Horta-Guinardó







Una mirada a las antiguas masías (03/02/2010)

De origen rural, Horta-Guinardó muestra el paso de los señores de la tierra con viviendas-fortalezas, que heredaban la suspicacia defensiva y el arte de hacer torres de piedra de los antiguos colonizadores romanos. Hoy, reconvertidas a distintos usos, desde equipamientos públicos hasta restaurantes, invitan a viajar en el tiempo.

Roque Pérez




Can Travi Nou
Jorge Manrique, s/n

Dos masías llevan nombre similar, por su proximidad geográfica y de las dos se puede hacer uso pero de forma distinta. Can Travi Nou, una masía de principios del siglo XVII admirablemente conservada, hoy aloja un restaurante y es, al mismo tiempo, recinto para celebraciones. La otra, Can Travi Vell, fue famosa en sus orígenes por la importancia de sus acuíferos. Esta masía tiene una historia accidentada que pasa por los avatares de la guerra civil y una explosión de gas que la dañó gravemente. En la actualidad es el asentamiento de la Guardia Urbana.
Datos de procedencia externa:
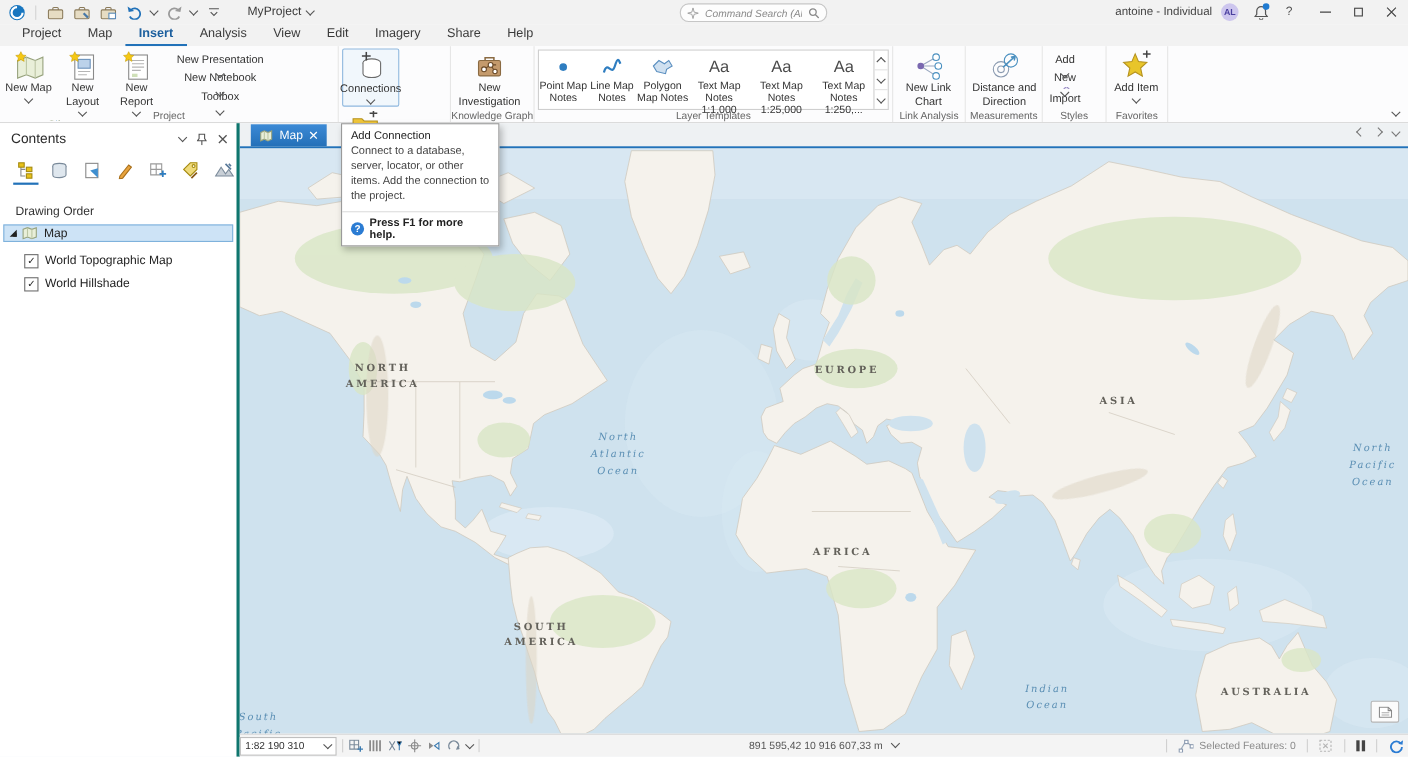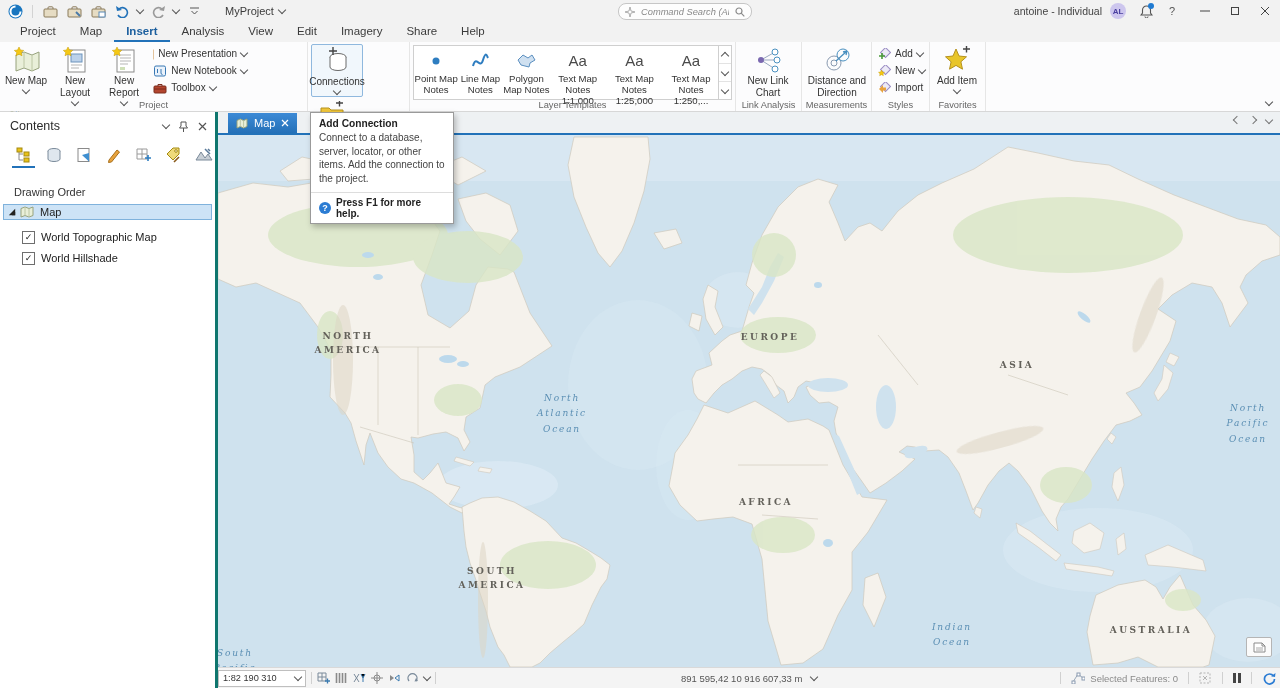"New Presentation" .smallbtn { flex-direction: none -> column }
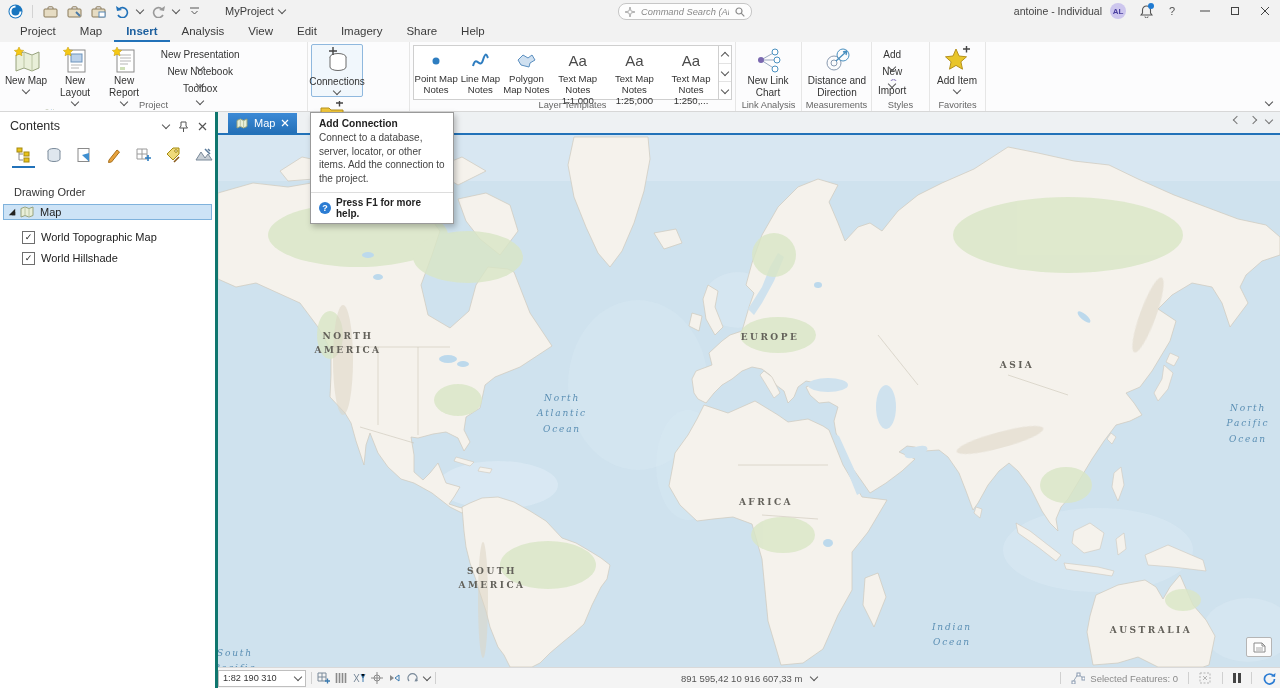"New Investigation" div.rgroup { html: none -> <div> <div> <span> <svg> <rect></rect> <path></path> <path></path> <circle></circle> <circle></circle> <circle></circle> </svg> </span> <span>New Investigation</span> </div> <div>Knowledge Graph</div> </div> }
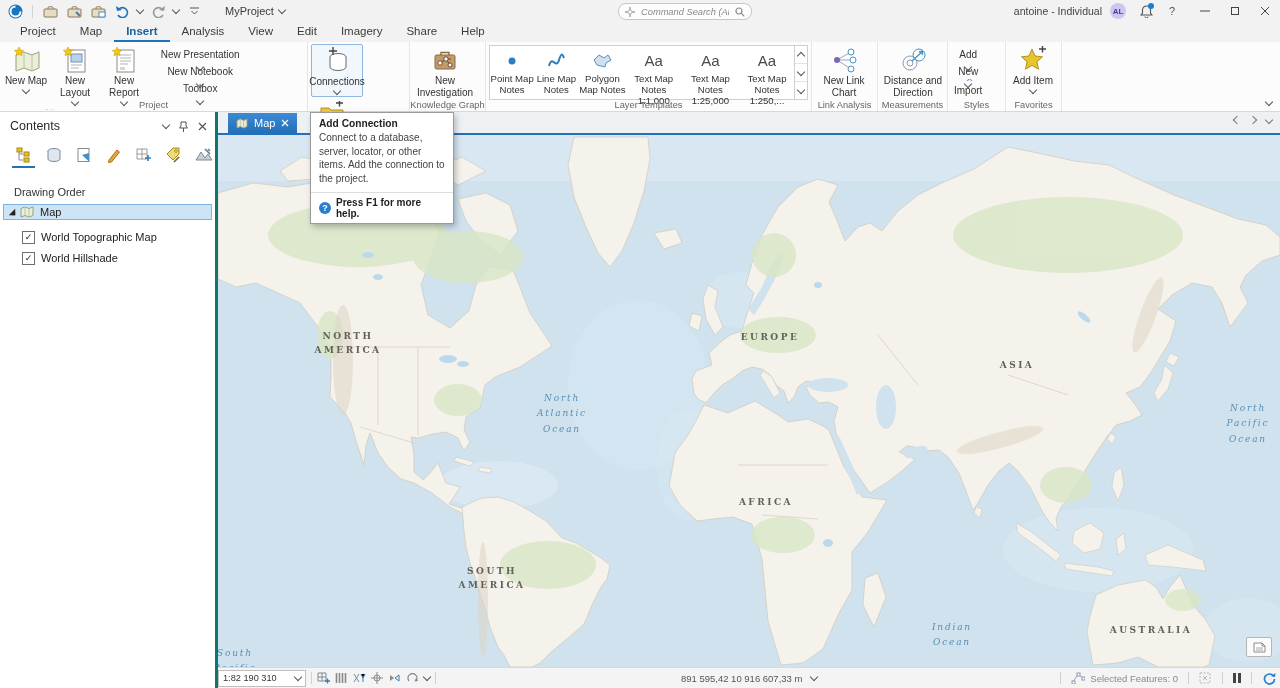"Add Connection" .tt-title { font-weight: bold -> normal }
Los amantes de la cocina tradicional mediterránea sin dudas que se inclinarán por Can Travi Nou.

 


Can Carabassa
Peris Mencheta, 26-46

Esta masía fue el resultado de alguien que marchó a hacer las Américas y le fue bien. Carles Marés fue un emprendedor que regresó a Barcelona en la segunda mitad del siglo XIX tras un tiempo en EEUU, con la fortuna suficiente para construir esta casa solariega. Más adelante, los descendientes de Carles Marés vendieron la masía a los hermanos de la Sagrada Família, que construyeron un colegio. En la actualidad Can Carabassa es el corazón mismo de esta institución dirigida por los Hermanos de la Sagrada Família, comunidad cristiana fundada a impulsos de Gabriel Taborin, maestro y catequista nacido en 1799 en un pueblecito de Francia.

 


Foto: Guillermo Moliner
Can Cortada
Avda. del Estatut de Catalunya, s/n

Se remonta en el tiempo hasta el siglo XI, cuando era una villa romana sobre la que los señores comarcales construyeron una fortificación, para defenderse de los ataques que, en aquellos tiempos de fronteras confusas eran bastante frecuentes. De la construcción medieval se conserva una torre de defensa integrada a la casa. Adquirió el nombre con que se la conoce hoy en día cuando la familia Cortada la adquirió en 1711. Esta familia tenía el patronato de la iglesia de Sant Joan d’Horta, que de hecho era su capilla particular. Los muros de Can Cortada están construidos con el mismo sistema de ladrillos y piedras talladas que se usaba en la antigua Roma.

 


Can Fargas
Frederic Rahola y Paseo de Maragall

Esta masía ya fue documentada en el siglo XIII, pero se la supone construida como torre de defensa un siglo antes. Hasta el siglo XIX fue más conocida como Masia Pujol, por Josep Pujol, regidor de Barcelona, que la compró para habitarla con su familia. Una de sus características es la de poseer dos jardines con distinto diseño. El uno es del siglo XVIII, clásico, en tanto que el segundo pertenece a la tendencia romántica del siglo XIX, sumando esculturas y bancos de piedra rodeados esbeltos cipreses. Los dominios de Can Fargas se extendían hasta la parte alta del hospital de Sant Pau.

 


Can Mariner
Calle de Horta y del Vent

Según los historiadores locales, esta casa fue de los señores de Horta, que la dieron a la familia Ferrer para que la habitaran y cultivaran sus tierras. A cambio tenían que entregar una cuarta parte de sus cosechas para la mantención de la iglesia de Sant Joan. Con el correr de la costumbre la masía pasó a llamarse Can Ferrer, y tendría que esperar hasta el siglo XVI, cuando pasó a manos de los Mariner, para tomar su nombre actual. Los Mariner, que eran propietarios urbanos en el corazón mismo de Barcelona, se mudaron a esta masía que hoy alberga la biblioteca pública del mismo nombre.

 


Foto: Guillermo Moliner
Can Querol
Paseo de Maragall, 178

Esta masía, que hoy es ocupada por la Fundació Valldejuli, con un hogar para gente mayor, tiene un pasado muy vinculado a la historia de Catalunya. Horta en los comienzos del siglo XX no era lugar de asentamiento industrial, pero en ella residían una gran parte de los albañiles de Barcelona, muchos de ellos enrolados en el anarquismo. Fuera de las manifestaciones de la Semana Trágica, con la quema de monasterios e iglesias en Sant Andreu y Horta, solo Can Querol fue uno de los pocos focos de conflicto durante la Guerra Civil, porque allí tenía su asentamiento la FAI.